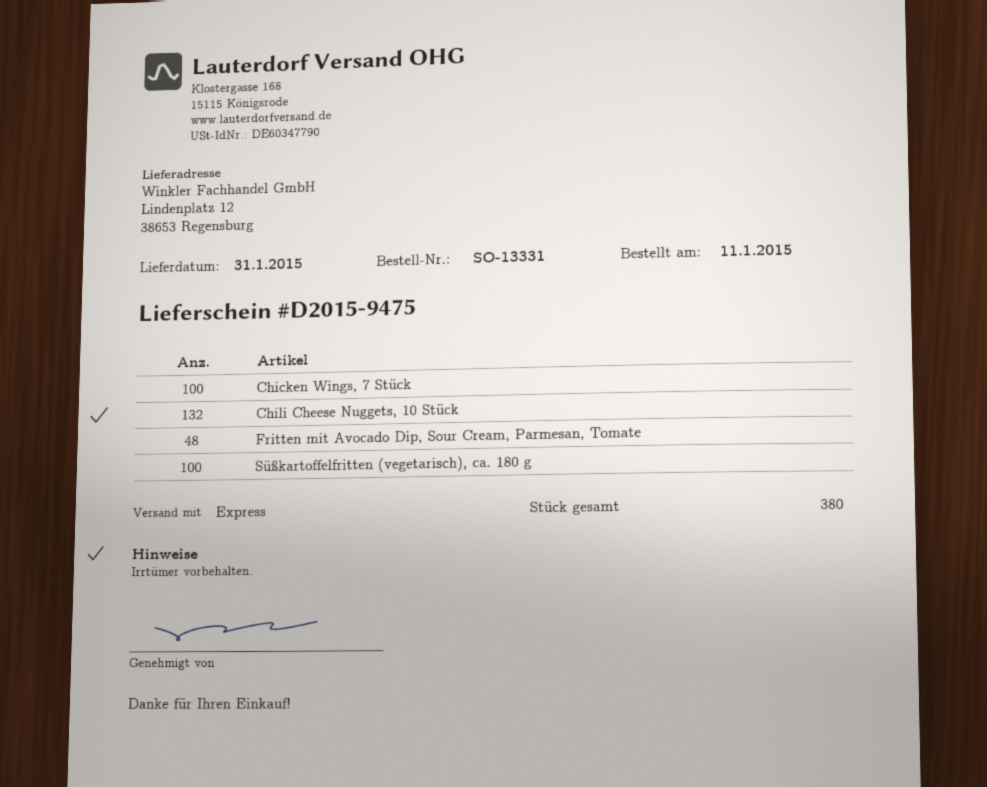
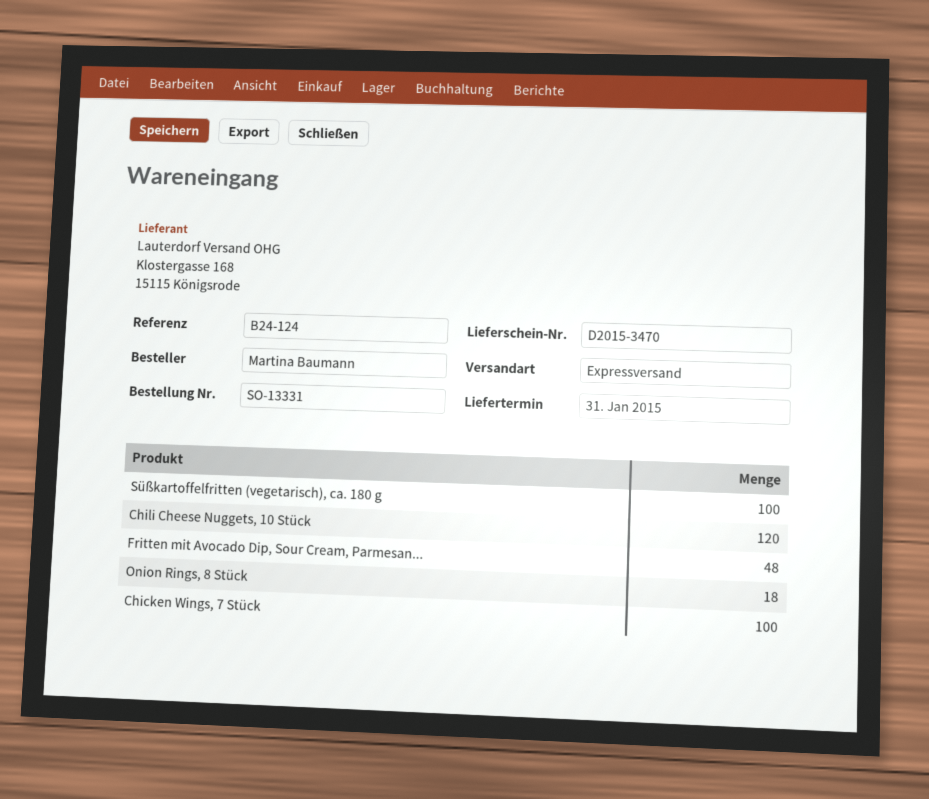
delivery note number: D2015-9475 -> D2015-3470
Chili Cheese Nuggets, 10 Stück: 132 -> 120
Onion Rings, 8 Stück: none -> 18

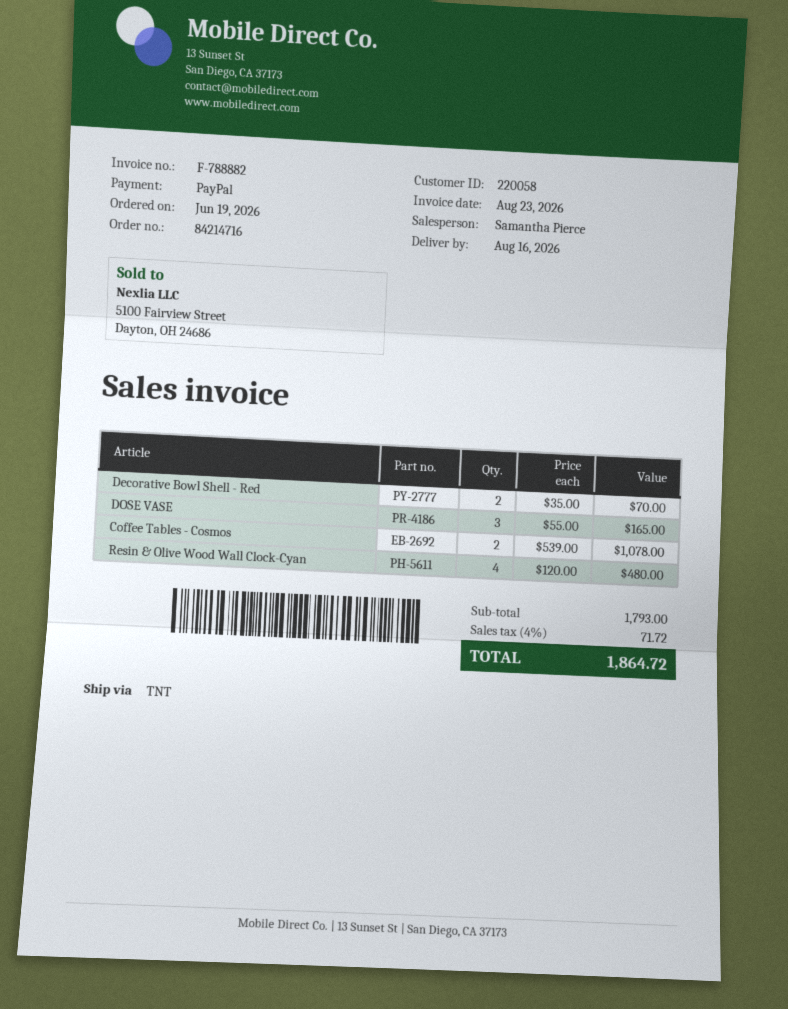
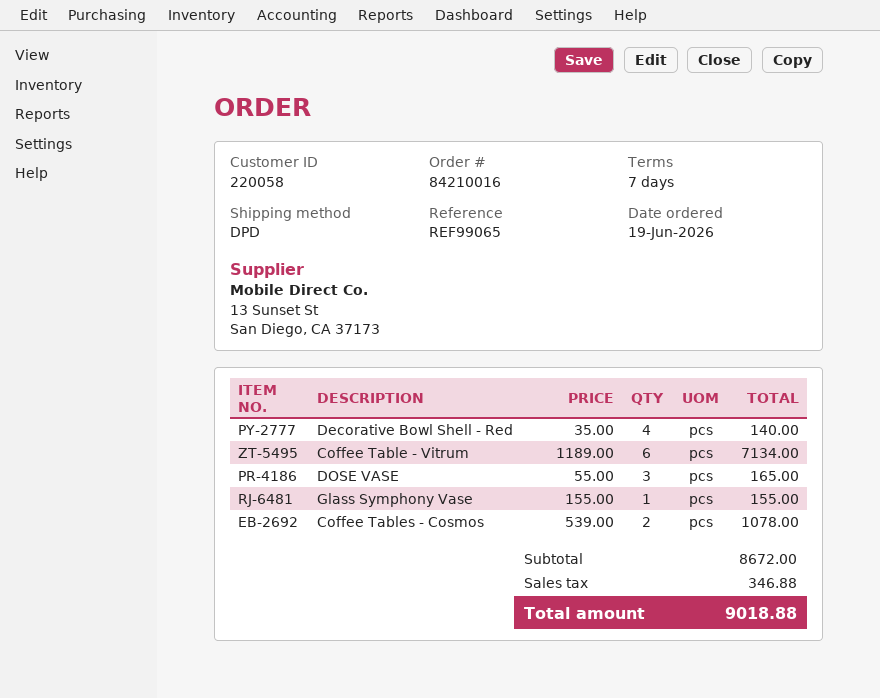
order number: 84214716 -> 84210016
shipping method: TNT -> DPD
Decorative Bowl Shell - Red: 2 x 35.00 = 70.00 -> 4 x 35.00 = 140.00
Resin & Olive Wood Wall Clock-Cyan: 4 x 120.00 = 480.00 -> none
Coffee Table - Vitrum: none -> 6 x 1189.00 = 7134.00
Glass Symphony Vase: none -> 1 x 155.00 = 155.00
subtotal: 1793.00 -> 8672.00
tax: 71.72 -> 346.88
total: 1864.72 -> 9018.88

...

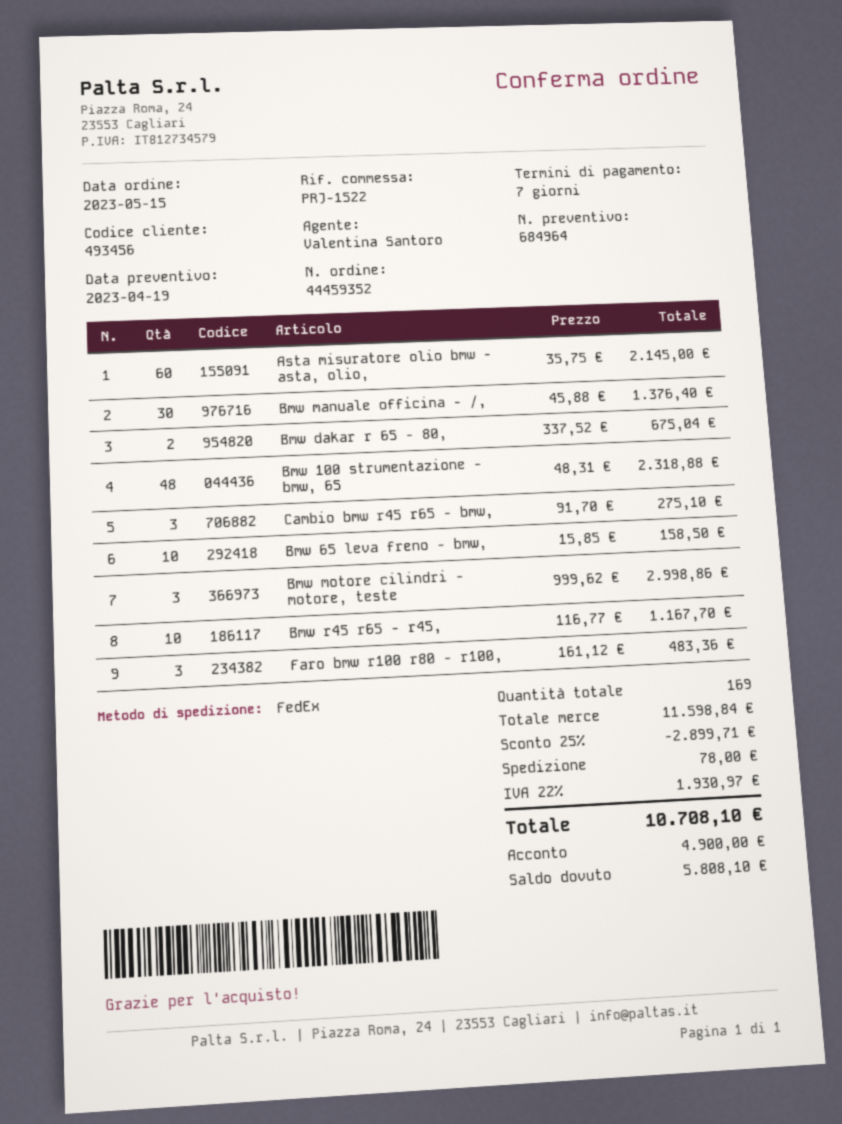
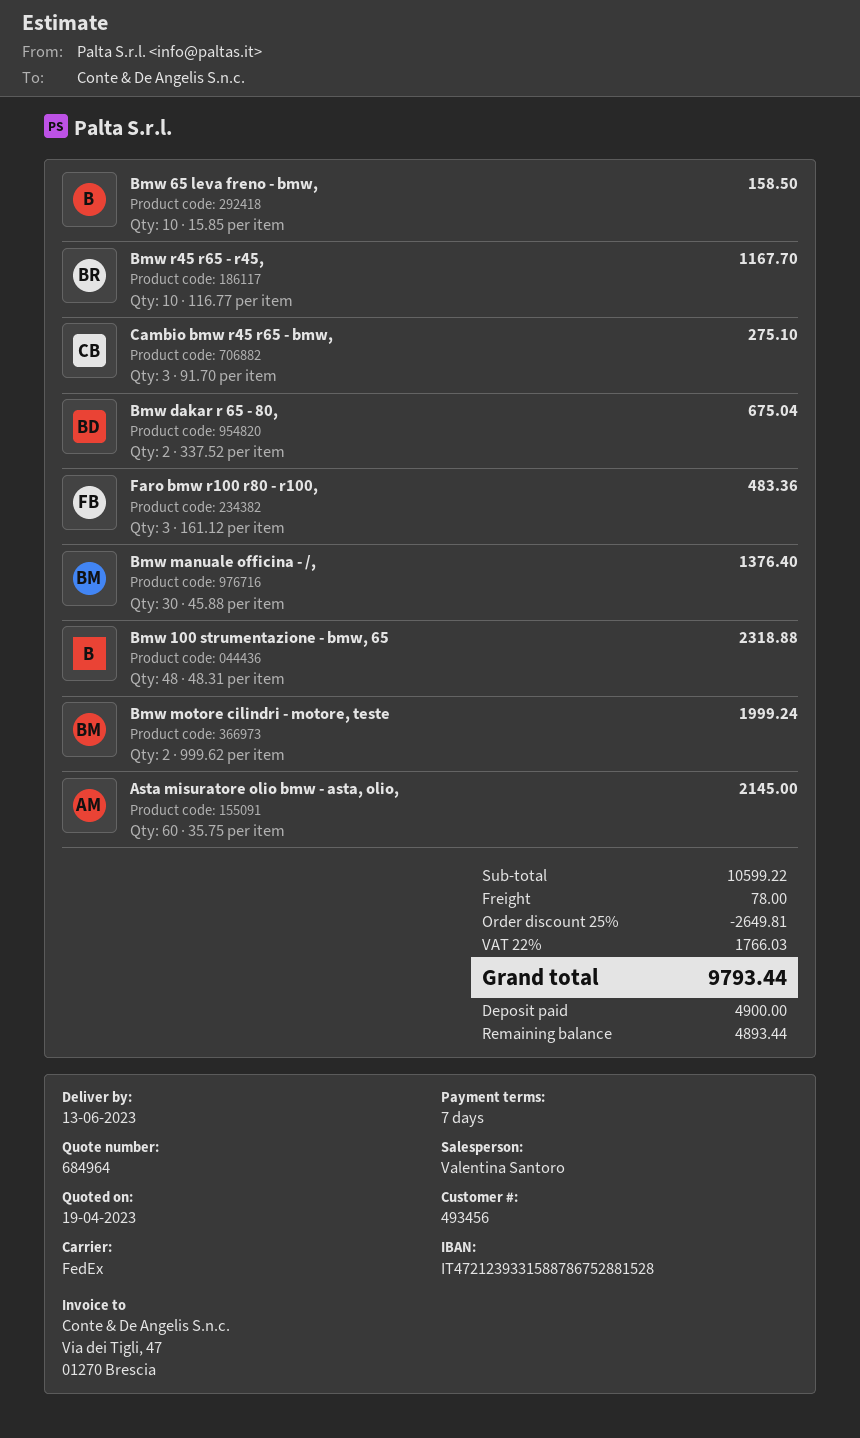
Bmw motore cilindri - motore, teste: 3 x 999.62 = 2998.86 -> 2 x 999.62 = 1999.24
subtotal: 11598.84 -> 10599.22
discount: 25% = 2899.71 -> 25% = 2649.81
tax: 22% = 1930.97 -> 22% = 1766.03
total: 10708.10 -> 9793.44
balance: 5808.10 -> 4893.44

• [PROBLEM DESCRIPTION]: Among the entries above, copy exactly only the lines starting with the one containing "order number: 84214716 -> 84210016" and going through the one containing "total: 1864.72 -> 9018.88", both ends included.

• [WRITTEN ANSWER]:
order number: 84214716 -> 84210016
shipping method: TNT -> DPD
Decorative Bowl Shell - Red: 2 x 35.00 = 70.00 -> 4 x 35.00 = 140.00
Resin & Olive Wood Wall Clock-Cyan: 4 x 120.00 = 480.00 -> none
Coffee Table - Vitrum: none -> 6 x 1189.00 = 7134.00
Glass Symphony Vase: none -> 1 x 155.00 = 155.00
subtotal: 1793.00 -> 8672.00
tax: 71.72 -> 346.88
total: 1864.72 -> 9018.88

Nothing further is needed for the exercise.